# Lacie USB disk doesn't spin down [Solved]

## ranger719

Hi,

I own two Lacie d2 Extreme Disks. 250gb and 300gb. I want to connect them to my fileserver via USB (no Firewire available). All works fine, except that they do not spin down as they do under Mac OS X. OS X mounts them and after a few minutes of inactivity they spin down and up again if data is read/written (via USB and Firewire). They even do it if the partition(s) are not mounted. But all my Linux machines (iBook G4, one AMD Desktop and a Via Epia Server; all Gentoo and up2date) won't let them "sleep", regardless if they are mounted or not. I found a Kernel-option under Device-Drivers -> USB Support -> USB selective suspend/resume and wakeup (EXPERIMENTAL), but enabling this has no effect. I also think that this option is intended to put devices to sleep, not only the disk "in" an USB-device.

Any ideas? Maybe its udev, or something constantly scanning the USB-Bus for new devices so that the timer in the Lacie disk is reseted all the time.

The spin down option made the decision to buy the drives because they consume less power and live longer as they sleep when not accesed (most of the time).Last edited by ranger719 on Thu Oct 12, 2006 2:12 pm; edited 1 time in total

----------

## ranger719

Some time went by, but in the meantime I contacted Lacie. They told me that MAC OS X uses a special command and sends it over the bus (usb/fw) so the disk will spin down. Under Windows it may work if you go to your hardware settings and put the device to sleep (I did not test this). With Linux they have no experience, so they don't know how this can be managed (Maybe in future they told me....). So, its just a signal from the OS. But I have no experience with this. Maybe the solution can be found in the ppc-Darwin-code which is open-source. Maybe it is in the closed MAC OS X source.
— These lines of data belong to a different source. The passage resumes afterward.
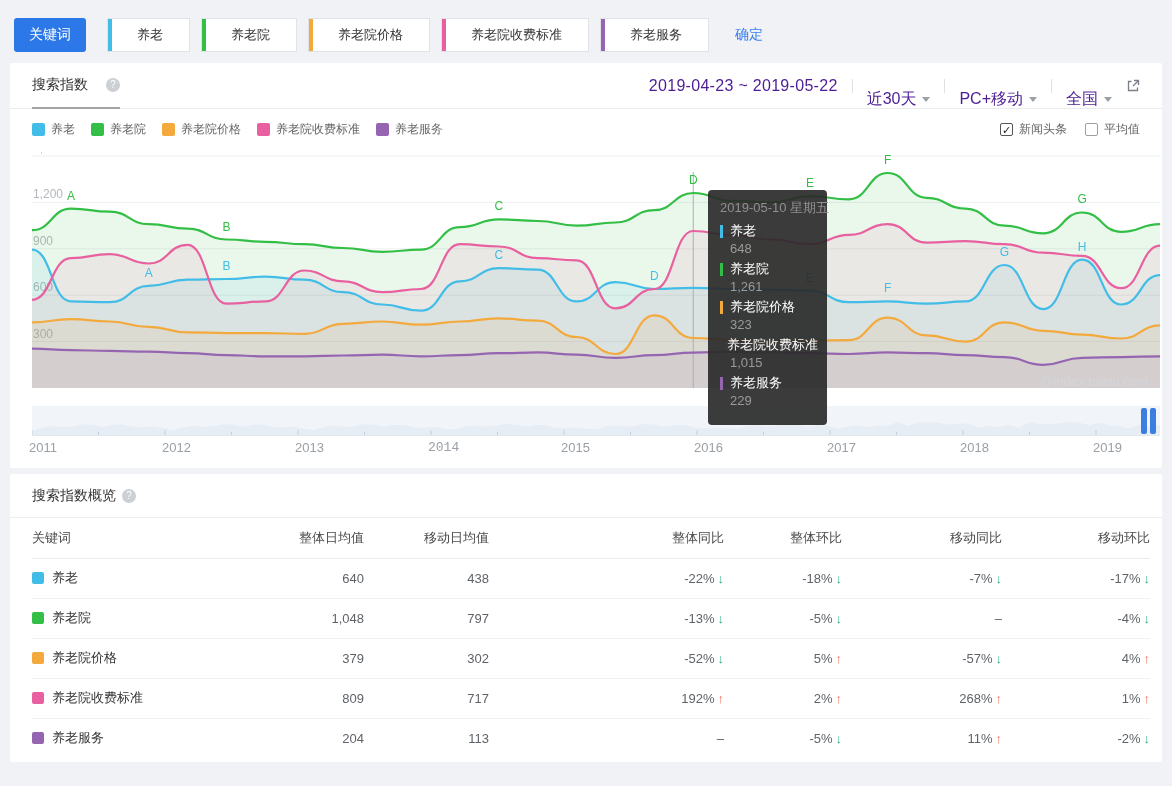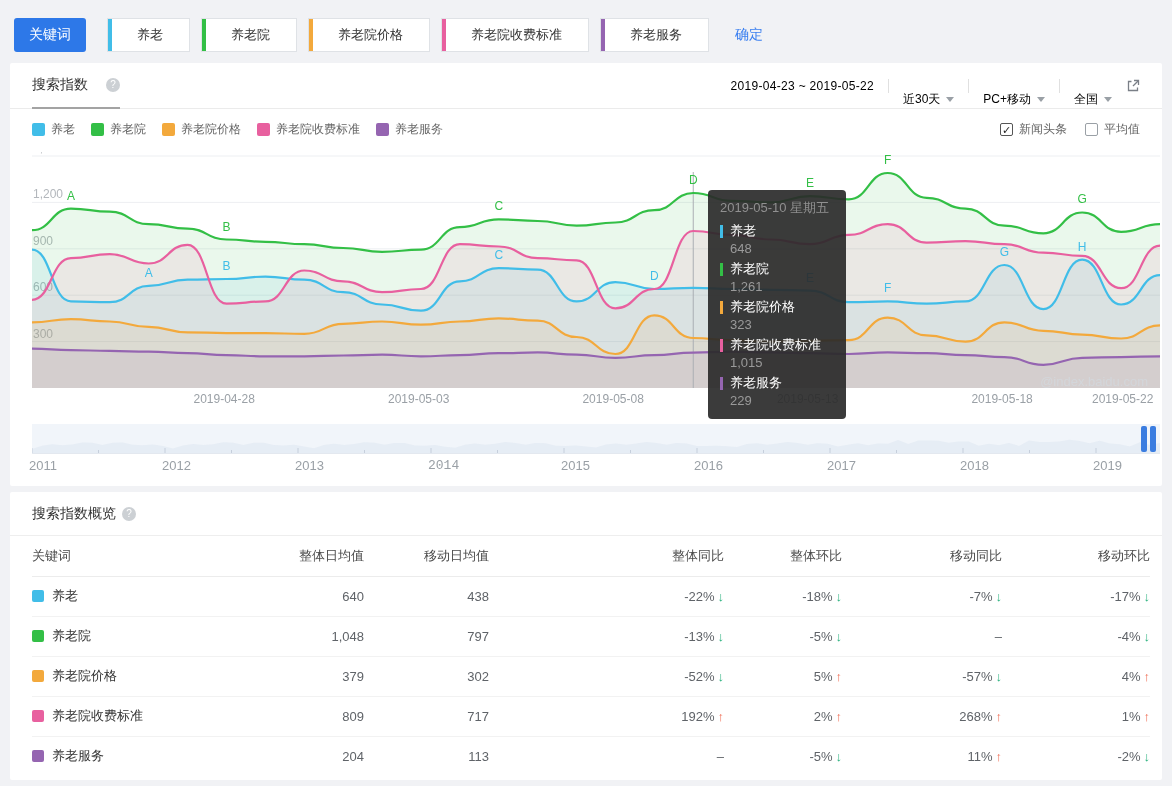--- a/index.html
+++ b/index.html
@@ -22,7 +22,7 @@
   .panel-head { display:flex; align-items:center; justify-content:space-between; height:46px; padding:0 22px; border-bottom:1px solid #ebebeb; }
   .tab { display:flex; align-items:center; height:46px; border-bottom:2px solid #a3a3a3; font-size:14px; color:#333; cursor:pointer;gap:12px; }
   .help { display:inline-block; width:14px; height:14px; margin-left:6px; border-radius:50%; background:#ccd0d4; color:#fff; font-size:10px; line-height:14px; text-align:center; cursor:pointer; }
-  .controls { display:flex; align-items:center; font-size:12px; color:#000000;justify-content:flex-end; }
+  .controls { display:flex; align-items:center; font-size:16px; color:#4c1d95;justify-content:flex-end; }
   .controls .sep { width:1px; height:14px; background:#e0e0e0; margin:0 14px; }
   .daterange { cursor:pointer; letter-spacing:.3px; }
   .dd { display:flex; align-items:center; cursor:pointer;margin-top:28px; }

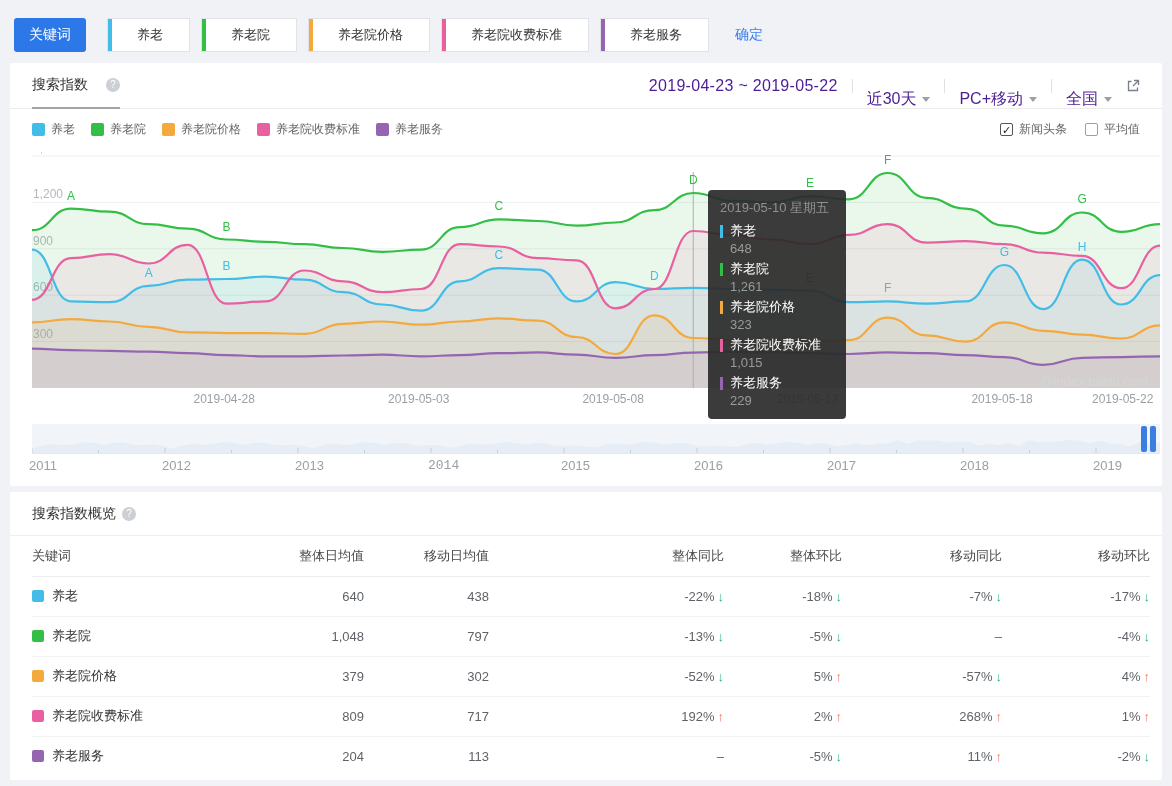--- a/index.html
+++ b/index.html
@@ -46,7 +46,7 @@
   .watermark { position:absolute; right:12px; top:222px; font-size:13px; color:#d3d6da; }
 
   
-  .tooltip { position:absolute; left:676px; top:38px; width:138px; background:rgba(42,42,42,0.92); border-radius:4px; padding:9px 12px 7px; z-index:5; }
+  .tooltip { position:absolute; left:676px; top:38px; width:119px; background:rgba(42,42,42,0.92); border-radius:4px; padding:9px 12px 13px; z-index:5; }
   .tt-title { font-size:13px; color:#909090; margin-bottom:5px; white-space:nowrap; }
   .tt-item { margin-bottom:3px; }
   .tt-name { display:flex; align-items:center; font-size:13px; color:#fff; white-space:nowrap; }

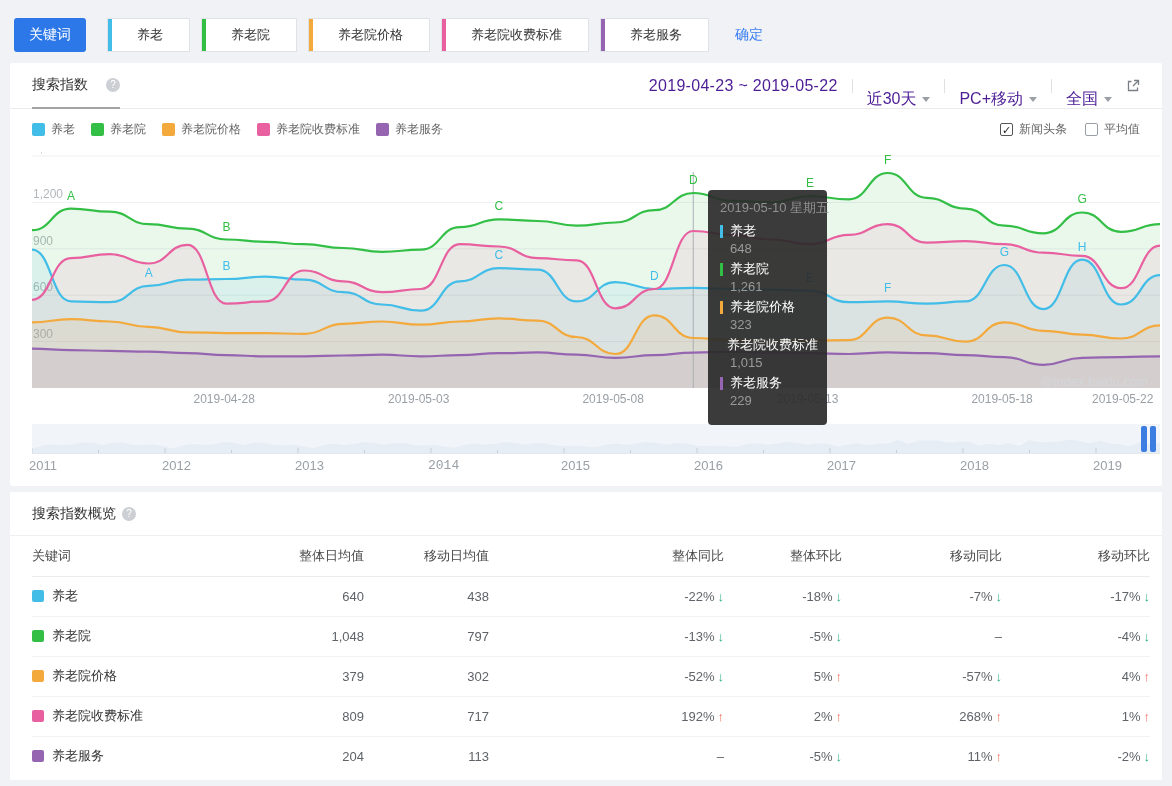--- a/index.html
+++ b/index.html
@@ -253,14 +253,6 @@
           </div>
       </div>
     </div>
-    <div class="xlabels" id="xlabels">
-        <span style="left: 161.483px;">2019-04-28</span>
-        <span style="left: 355.966px;">2019-05-03</span>
-        <span style="left: 550.448px;">2019-05-08</span>
-        <span style="left: 744.931px;">2019-05-13</span>
-        <span style="left: 939.414px;">2019-05-18</span>
-        <span style="left: 1060px;">2019-05-22</span>
-      </div>
 
     <div class="scrubber">
       <svg id="scrub-svg" width="1128" height="29">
For me the problem solved because I changed my setup. But I just wanted to let you know if somebody is (still) interested.

----------

## Seron

sdparm --command=stop /dev/sda will spin down Lacie Porsche USB drives. I doesn't work on all USB HDD enclosures. For example it does not work on the Icy box IB-351U-BL.

[edit] for completion, the alternative command sg_start 0 -pc=3 /dev/sda works on the Icy box.

----------

## ranger719

Yes it works  :Smile:  Many thanks.

----------